Acknowledged as one of the world’s great classics, “Grand Illusion” was thought to be lost. Declared “cinema enemy number one” by Nazi propaganda minister Joseph Goebbels, its camera negative was confiscated by the Germans soon after they occupied France in 1940, then sent to Berlin’s Reichsfilmarchiv, which in turn was seized by the Red Army in 1945. Although the negative was completely intact and safely stored, even Renoir didn’t know of its existence and had to assemble a new dupe negative for the 1958 reissue of the film.
In the mid-1960s, the Cinémathèque of Toulouse, France, reached a détente with its Soviet counterpart. The “Grand Illusion” negative was part of a film exchange, but it sat on a shelf in Toulouse for decades before anyone noticed.
In the late 1990s, the film was transferred to the French State Film Archive for inventory and, in 1999, the first restoration was undertaken by Canal+ Image (now Studiocanal).
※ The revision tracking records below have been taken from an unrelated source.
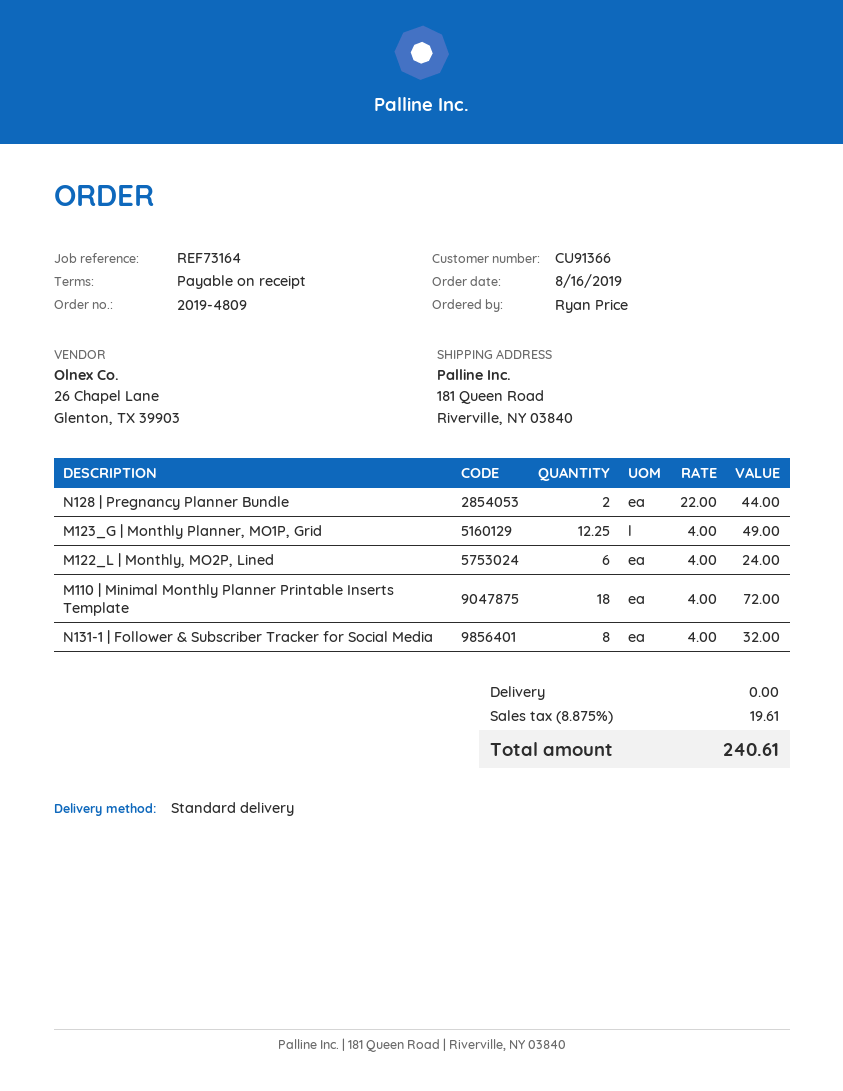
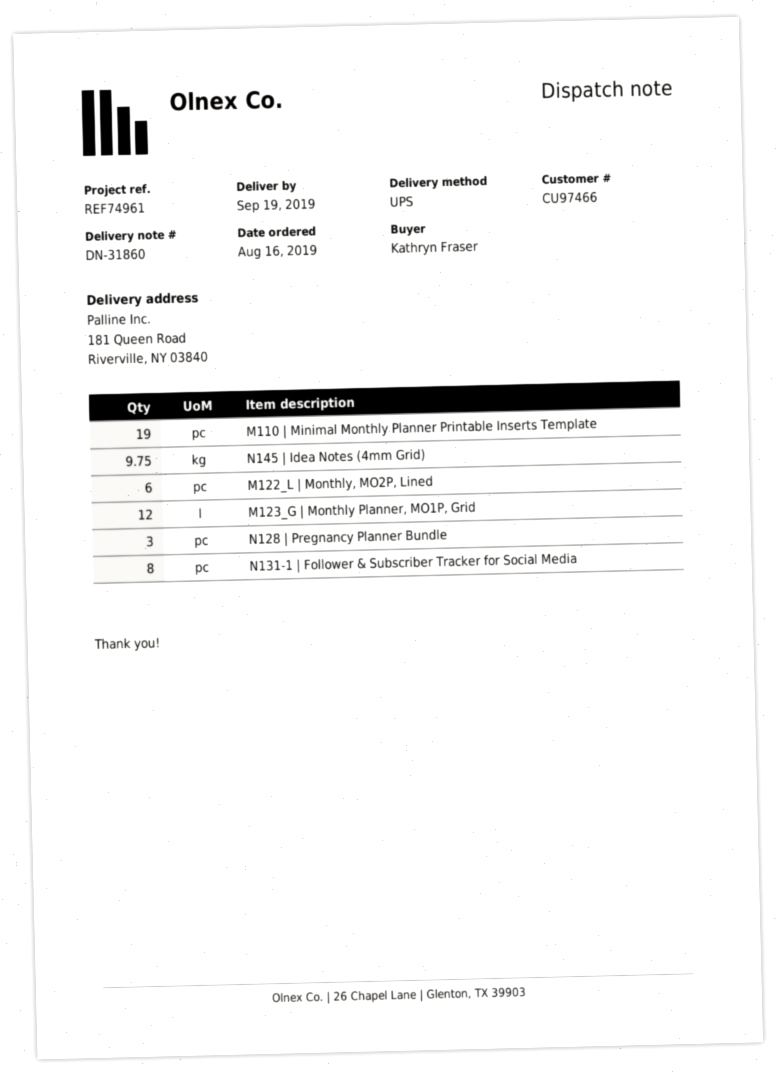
customer number: CU91366 -> CU97466
reference: REF73164 -> REF74961
ordered by: Ryan Price -> Kathryn Fraser
shipping method: standard -> UPS
N128 | Pregnancy Planner Bundle: 2 -> 3
M123_G | Monthly Planner, MO1P, Grid: 12.25 -> 12
M110 | Minimal Monthly Planner Printable Inserts Template: 18 -> 19
N145 | Idea Notes (4mm Grid): none -> 9.75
In 2011, Studiocanal and the Cinémathèque de Toulouse embarked on a new restoration using the latest digital technology. The nitrate camera negative (which was still in remarkable condition) was digitized in 4K by the Immagine Ritrovata laboratory in Bologna.
The sound was given special treatment; the nitrate variable density soundtrack was scanned, allowing a restoration with sharper sound quality. A 35mm record of the restored element will guarantee the film’s preservation for at least a century.
Film Forum is showing the restoration in 35mm, with newly-revised subtitles capturing the wit of the Renoir-Charles Spaak screenplay as never before. One of world cinema’s legendary work, the restored “Grand Illusion” looks and sounds better than ever.
A festival of the silent and sound films of director-actor Erich Von Stroheim (Billy Wilder’s “Sunset Boulevard,” among others) runs Mondays at Film Forum from May 27 through July 30, 2012.